Beginning with the top line of the listing below, give again every line up to and including the line with "#fde047; border-right: 1px solid #ececee;"; pictures do not belong in the copy.
_____
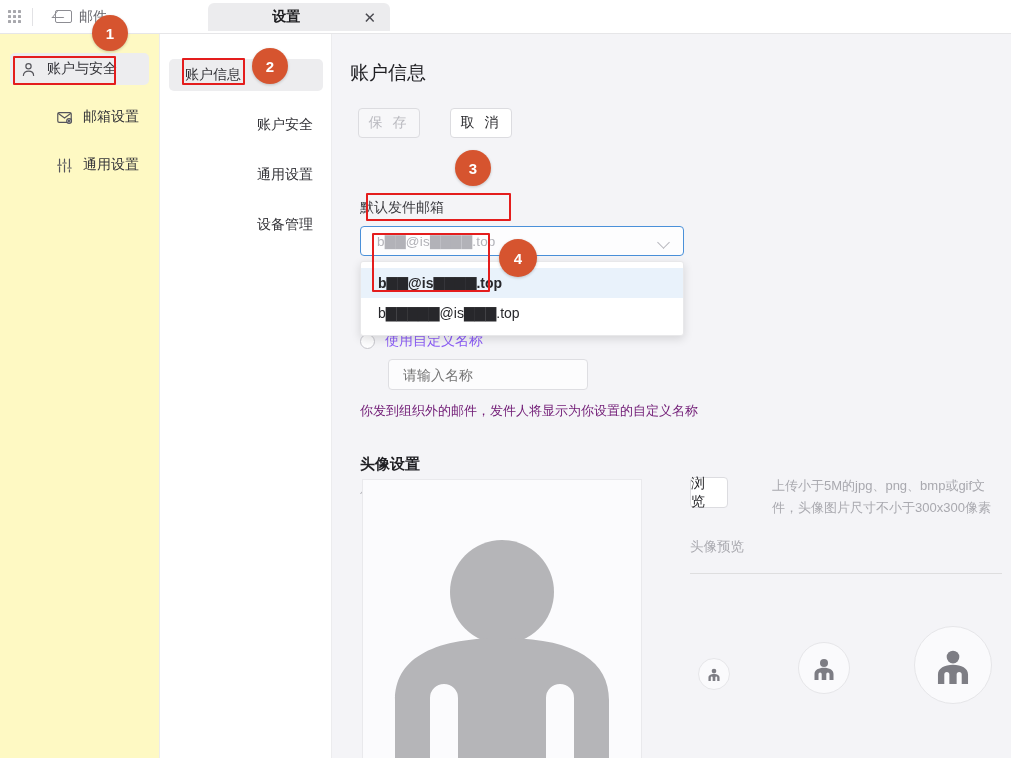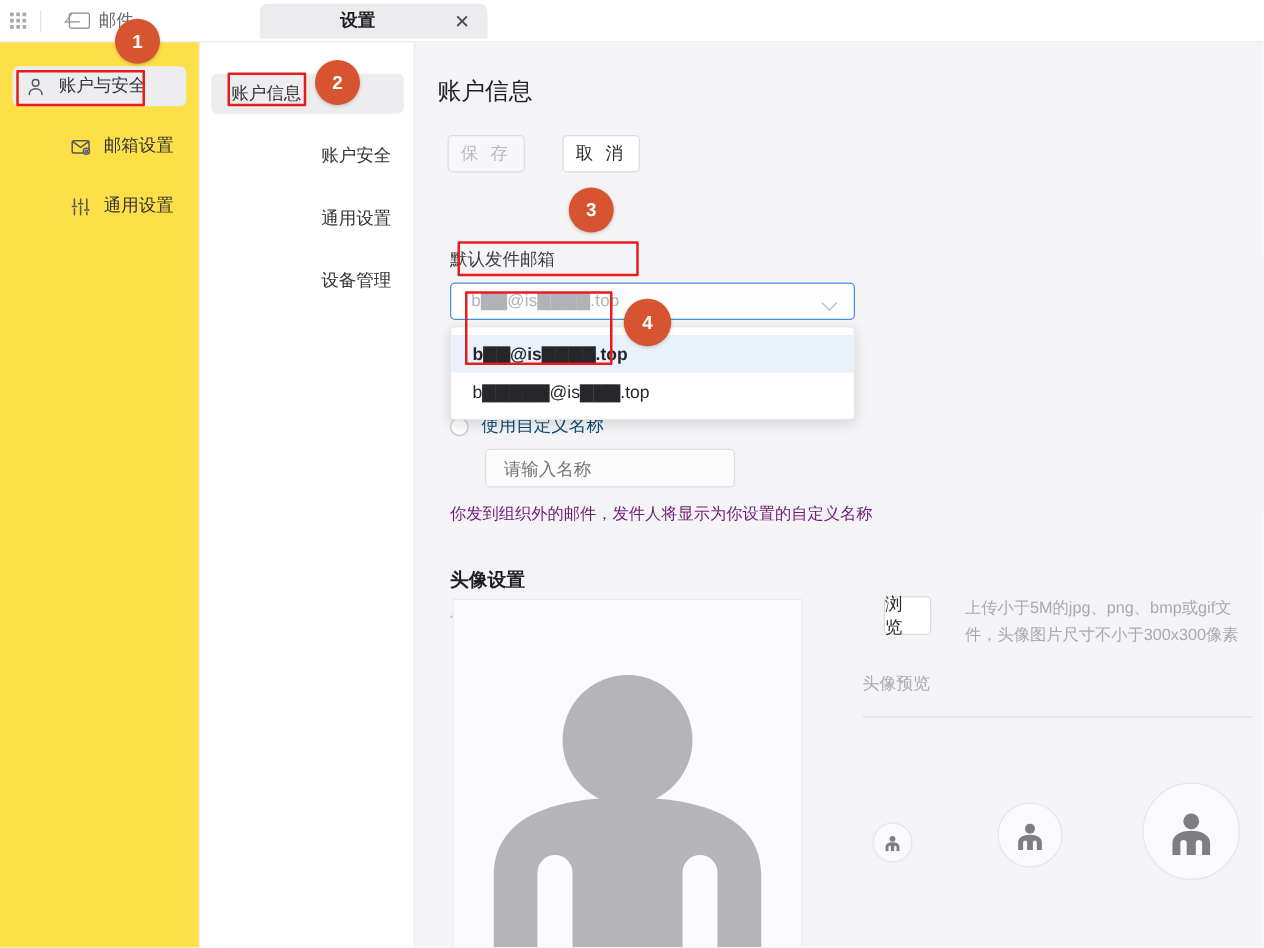--- a/index.html
+++ b/index.html
@@ -44,21 +44,21 @@
   .env-icon { width: 17px; height: 13px; border: 1.4px solid #8d8d93; border-radius: 2px; position: relative; }
   .env-icon:before {
     content: ""; position: absolute; left: 1px; top: 0px; width: 11px; height: 6px;
     border-left: 1.4px solid #8d8d93; border-bottom: 1.4px solid #8d8d93;
     transform: skewX(-38deg) rotate(0deg); transform-origin: left top;
   }
 
   
   .col1 {
     position: absolute; left: 0; top: 34px; width: 160px; height: 724px;
-    background: #fde047; border-right: 1px solid #ececee;
+    background: #fef9c3; border-right: 1px solid #ececee;
   }
   .col2 {
     position: absolute; left: 161px; top: 34px; width: 171px; height: 724px;
     background: #ffffff; border-right: 1px solid #ececee;
   }
   .main {
     position: absolute; left: 332px; top: 34px; width: 679px; height: 724px;
     background: #f4f4f7;
   }
 
@@ -114,21 +114,21 @@
     height: 30px; display: flex; align-items: center; padding-left: 17px;
     font-size: 14px; color: #27272b; cursor: pointer;
   }
   .dd-item.hl { background: #e9f2fb; font-weight: bold; }
 
   .radio-row { position: absolute; left: 28px; top: 298px; display: flex; align-items: center; gap: 10px; }
   .radio {
     width: 15px; height: 15px; border: 1.4px solid #c6c6cc; border-radius: 50%;
     background: #fdfdfe; cursor: pointer;
   }
-  .radio-label { font-size: 14px; color: #0c4a6e; }
+  .radio-label { font-size: 14px; color: #8b5cf6; }
 
   .name-input {
     position: absolute; left: 56px; top: 325px; width: 200px; height: 31px;
     border: 1px solid #dedee2; border-radius: 4px; background: #fcfcfd;
     font-size: 14px; color: #b5b5bb; padding-left: 14px;
     font-family: inherit; outline: none;
   }
   .hint-1 { position: absolute; left: 28px; top: 368px; font-size: 13px; color: #701a75; }
 
   .sec-title { position: absolute; left: 28px; top: 421px; font-size: 15px; color: #1f1f23; font-weight: bold; }
@@ -136,21 +136,21 @@
 
   .avatar-box {
     position: absolute; left: 30px; top: 445px; width: 280px; height: 280px;
     background: #fbfbfd; border: 1px solid #e9e9ec;
     display: flex; align-items: flex-end; justify-content: center; overflow: hidden;
   }
   .browse-btn {
     position: absolute; left: 358px; top: 443px; width: 38px; height: 31px;
     border: 1px solid #dcdce0; border-radius: 4px; background: #ffffff;
     display: flex; align-items: center; justify-content: center;
-    font-size: 14px; color: #2a2a2e; letter-spacing: 2px; cursor: pointer; margin-left: 17px;
+    font-size: 14px; color: #2a2a2e; letter-spacing: 2px; cursor: pointer;
   }
   .upload-hint {
     position: absolute; left: 440px; top: 441px; width: 228px;
     font-size: 13px; line-height: 22px; color: #a9a9af;
   }
   .preview-label { position: absolute; left: 358px; top: 504px; font-size: 13.5px; color: #a9a9af; }
   .preview-rule { position: absolute; left: 358px; top: 539px; width: 312px; height: 1px; background: #dededf; }
 
   .preview-row { position: absolute; left: 358px; top: 592px; width: 312px; height: 110px; }
   .pv { position: absolute; border: 1px solid #e6e6e9; border-radius: 50%; background: #fafafc;

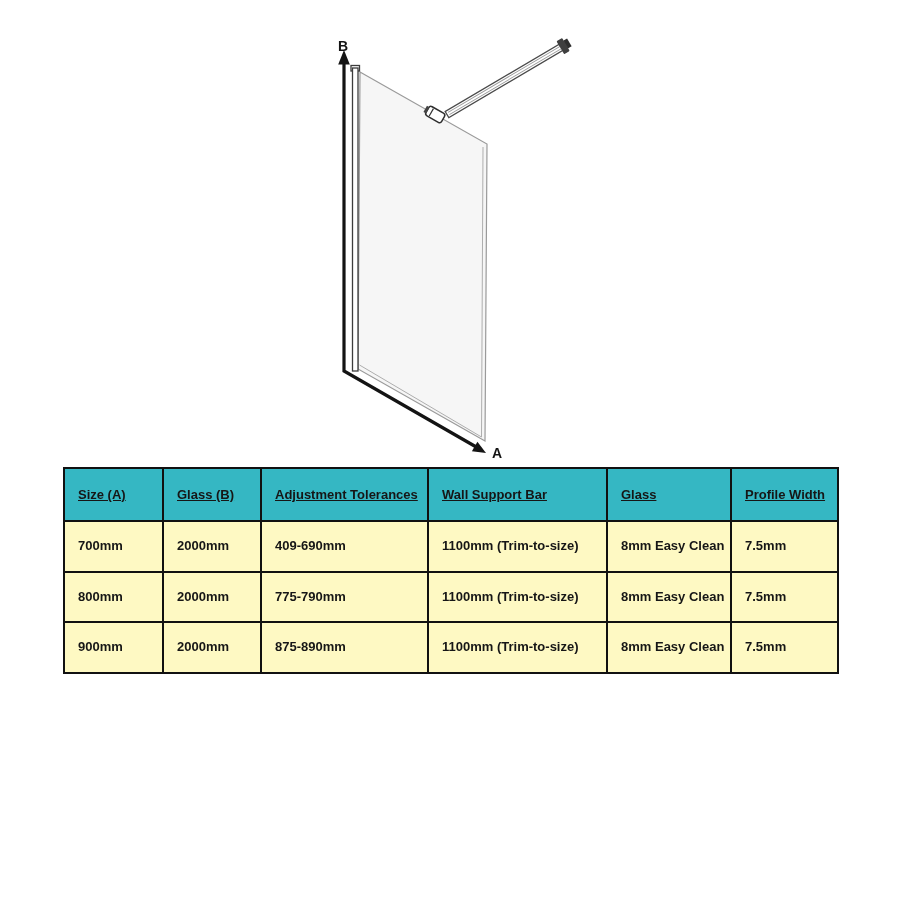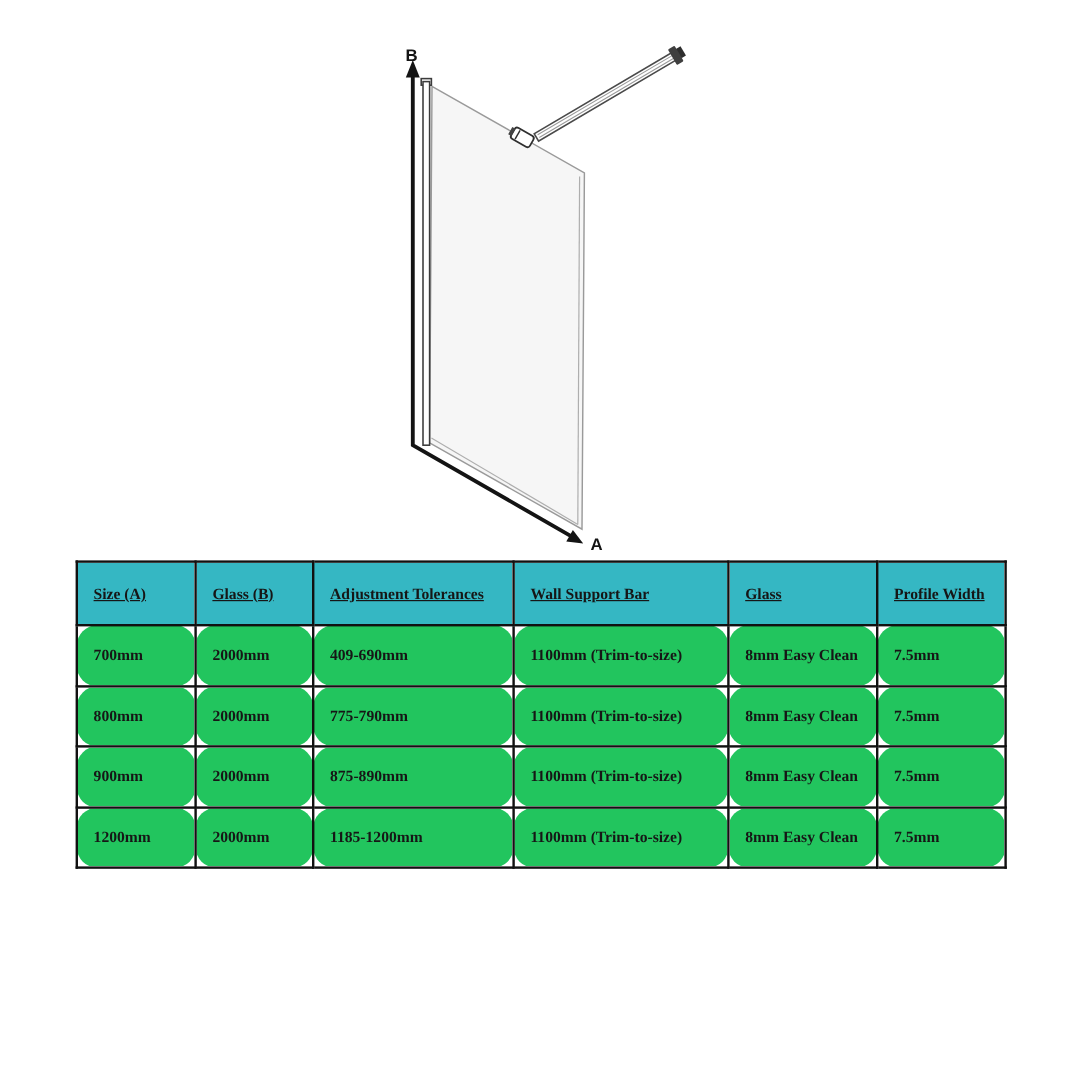--- a/index.html
+++ b/index.html
@@ -1,31 +1,31 @@
 <!DOCTYPE html>
 <html style="--accent: #35b7c3; --border-c: #111111; --text-c: #161616;"><head>
 <meta charset="utf-8">
 <style>
   html,body{margin:0;padding:0;background:#ffffff;}
   body{font-family:"Liberation Sans",sans-serif;}
   #stage{position:relative;width:900px;height:900px;background:#fff;overflow:hidden;}
   #diagram{position:absolute;left:0;top:0;}
-  #spec-table{position:absolute;left:63px;top:467px;border-collapse:collapse;table-layout:fixed;width:774px;font-family:Liberation Serif, serif;}
+  #spec-table{position:absolute;left:63px;top:467px;border-collapse:collapse;table-layout:fixed;width:774px;}
   #spec-table th,#spec-table td{
     border:2px solid var(--border-c,#111);
     text-align:left;vertical-align:middle;
     padding:0 0 0 13px;
     font-weight:bold;color:var(--text-c,#161616);
     font-size:13px;line-height:1.2;white-space:nowrap;overflow:hidden;
   }
   #spec-table th{
     background:var(--accent,#35b7c3);
     height:51px;text-decoration:underline;
   }
-  #spec-table td{height:48.5px;background:#22c55e;border-radius:17px;}
+  #spec-table td{height:48.5px;background:#fef9c3;}
   text{font-family:"Liberation Sans",sans-serif;}
 </style>
 </head>
 <body>
 
 <div id="stage">
 
   <svg id="diagram" width="900" height="467" viewBox="0 0 900 467" xmlns="http://www.w3.org/2000/svg">
 
     <polygon points="360,72 487,144 485,441 358,369" fill="#f6f6f6" stroke="#9a9a9a" stroke-width="1.2"></polygon>
@@ -95,24 +95,16 @@
           <td>7.5mm</td>
         </tr>
         <tr>
           <td>900mm</td>
           <td>2000mm</td>
           <td>875-890mm</td>
           <td>1100mm (Trim-to-size)</td>
           <td>8mm Easy Clean</td>
           <td>7.5mm</td>
         </tr>
-        <tr>
-          <td>1200mm</td>
-          <td>2000mm</td>
-          <td>1185-1200mm</td>
-          <td>1100mm (Trim-to-size)</td>
-          <td>8mm Easy Clean</td>
-          <td>7.5mm</td>
-        </tr>
       </tbody>
   </table>
 
 </div>
 
 </body></html>

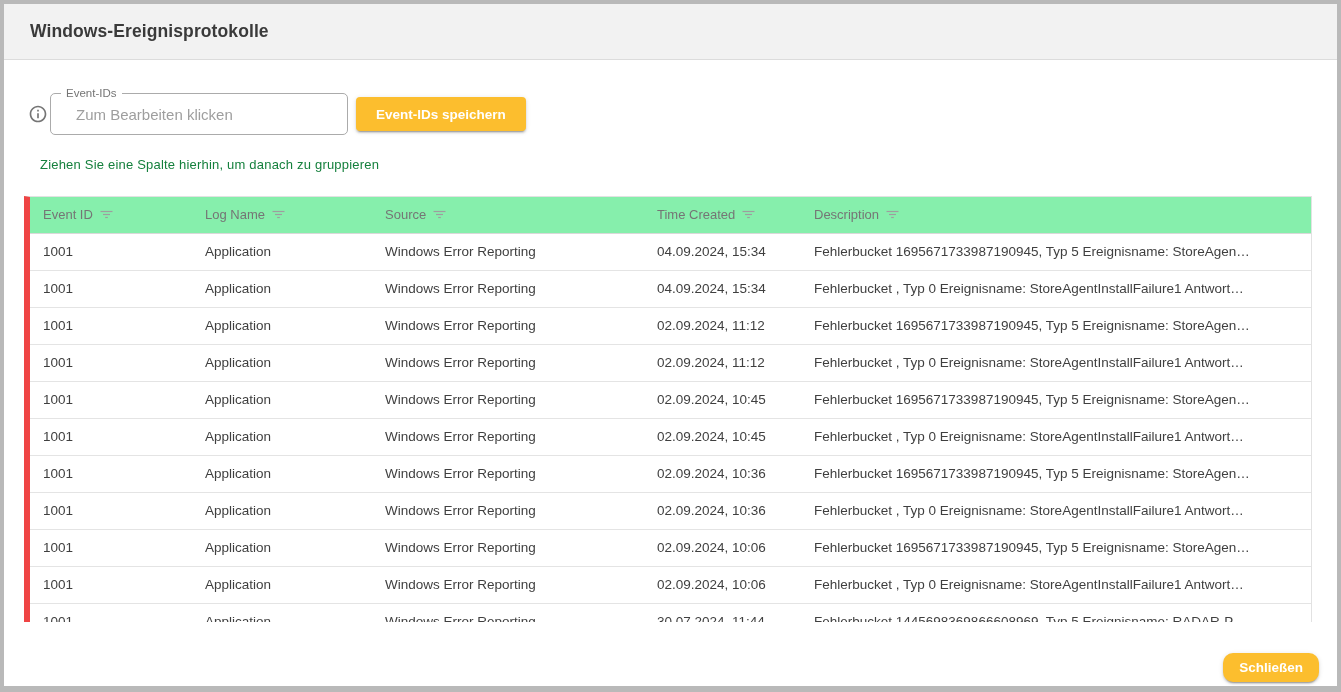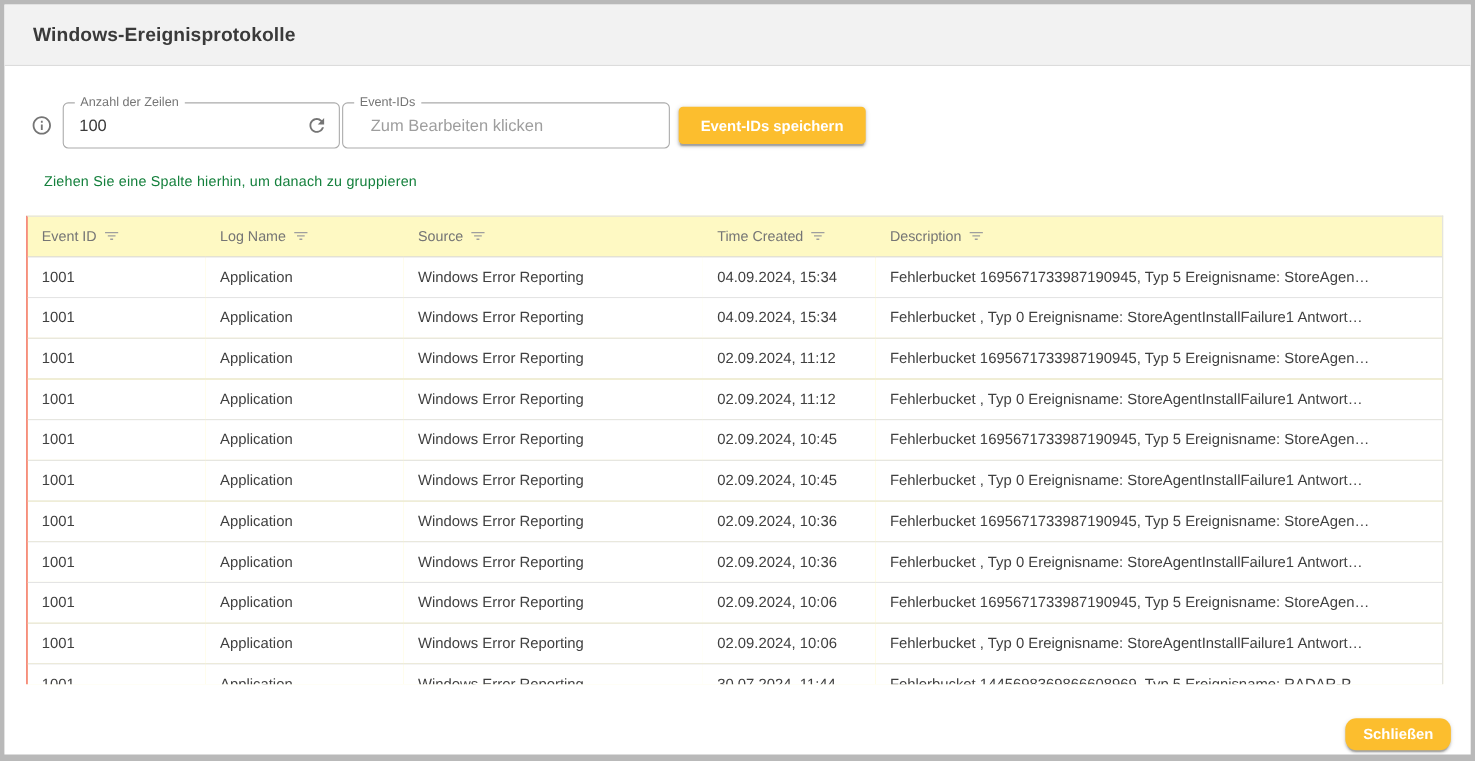--- a/index.html
+++ b/index.html
@@ -76,23 +76,23 @@
     border: none; outline: none; width: 100%;
     font-family: "Liberation Sans", sans-serif;
     font-size: 13px; color: #555;
   }
   .search input::placeholder { color: #9e9e9e; opacity: 1; }
   
   .table-clip {
     position: absolute; top: 192px; left: 20px; right: 25px; height: 426px;
     overflow: hidden;
     border-top: 1px solid #e2e2e2;
-    border-left: 1px solid #ef4444;
+    border-left: 6px solid #ef4444;
     border-right: 1px solid #e2e2e2;
-    background: #fef9c3;
+    background: #86efac;
   }
   table { width: 100%; border-collapse: collapse; table-layout: fixed; }
   col.c1 { width: 162px; } col.c2 { width: 180px; } col.c3 { width: 272px; } col.c4 { width: 157px; }
   thead th {
     height: 36px; text-align: left; font-weight: 400;
     font-size: 13px; color: #757575;
     padding: 0 6px 0 13px;
     border-bottom: 1px solid #d9d9d9;
     white-space: nowrap; overflow: hidden;
     cursor: pointer;
@@ -121,29 +121,20 @@
     <h1>Windows-Ereignisprotokolle</h1>
   </div>
 
   <div class="controls">
     <span class="icon-btn" style="width:20px;height:20px;">
       <svg width="20" height="20" viewBox="0 0 24 24">
           <path fill="#757575" d="M11 7h2v2h-2zm0 4h2v6h-2zm1-9C6.48 2 2 6.48 2 12s4.48 10 10 10 10-4.48 10-10S17.52 2 12 2zm0 18c-4.41 0-8-3.59-8-8s3.59-8 8-8 8 3.59 8 8-3.59 8-8 8z"></path>
         </svg>
     </span>
 
-    <div class="field field-rows">
-      <span class="flabel">Anzahl der Zeilen</span>
-      <input type="text" value="100" style="">
-      <span class="icon-btn refresh-btn">
-        <svg width="20" height="20" viewBox="0 0 24 24">
-            <path fill="#757575" d="M17.65 6.35A7.96 7.96 0 0 0 12 4c-4.42 0-7.99 3.58-7.99 8s3.57 8 7.99 8c3.73 0 6.84-2.55 7.73-6h-2.08a5.99 5.99 0 0 1-5.65 4c-3.31 0-6-2.69-6-6s2.69-6 6-6c1.66 0 3.14.69 4.22 1.78L13 11h7V4l-2.35 2.35z"></path>
-          </svg>
-      </span>
-    </div>
 
     <div class="field field-eventids">
       <span class="flabel">Event-IDs</span>
       <input type="text" placeholder="Zum Bearbeiten klicken" style="">
     </div>
 
     <button class="btn save-btn">Event-IDs speichern</button>
   </div>
 
   <div class="group-hint">Ziehen Sie eine Spalte hierhin, um danach zu gruppieren</div>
_____
■ Task result:
--- a/index.html
+++ b/index.html
@@ -44,21 +44,21 @@
   .env-icon { width: 17px; height: 13px; border: 1.4px solid #8d8d93; border-radius: 2px; position: relative; }
   .env-icon:before {
     content: ""; position: absolute; left: 1px; top: 0px; width: 11px; height: 6px;
     border-left: 1.4px solid #8d8d93; border-bottom: 1.4px solid #8d8d93;
     transform: skewX(-38deg) rotate(0deg); transform-origin: left top;
   }
 
   
   .col1 {
     position: absolute; left: 0; top: 34px; width: 160px; height: 724px;
-    background: #fde047; border-right: 1px solid #ececee;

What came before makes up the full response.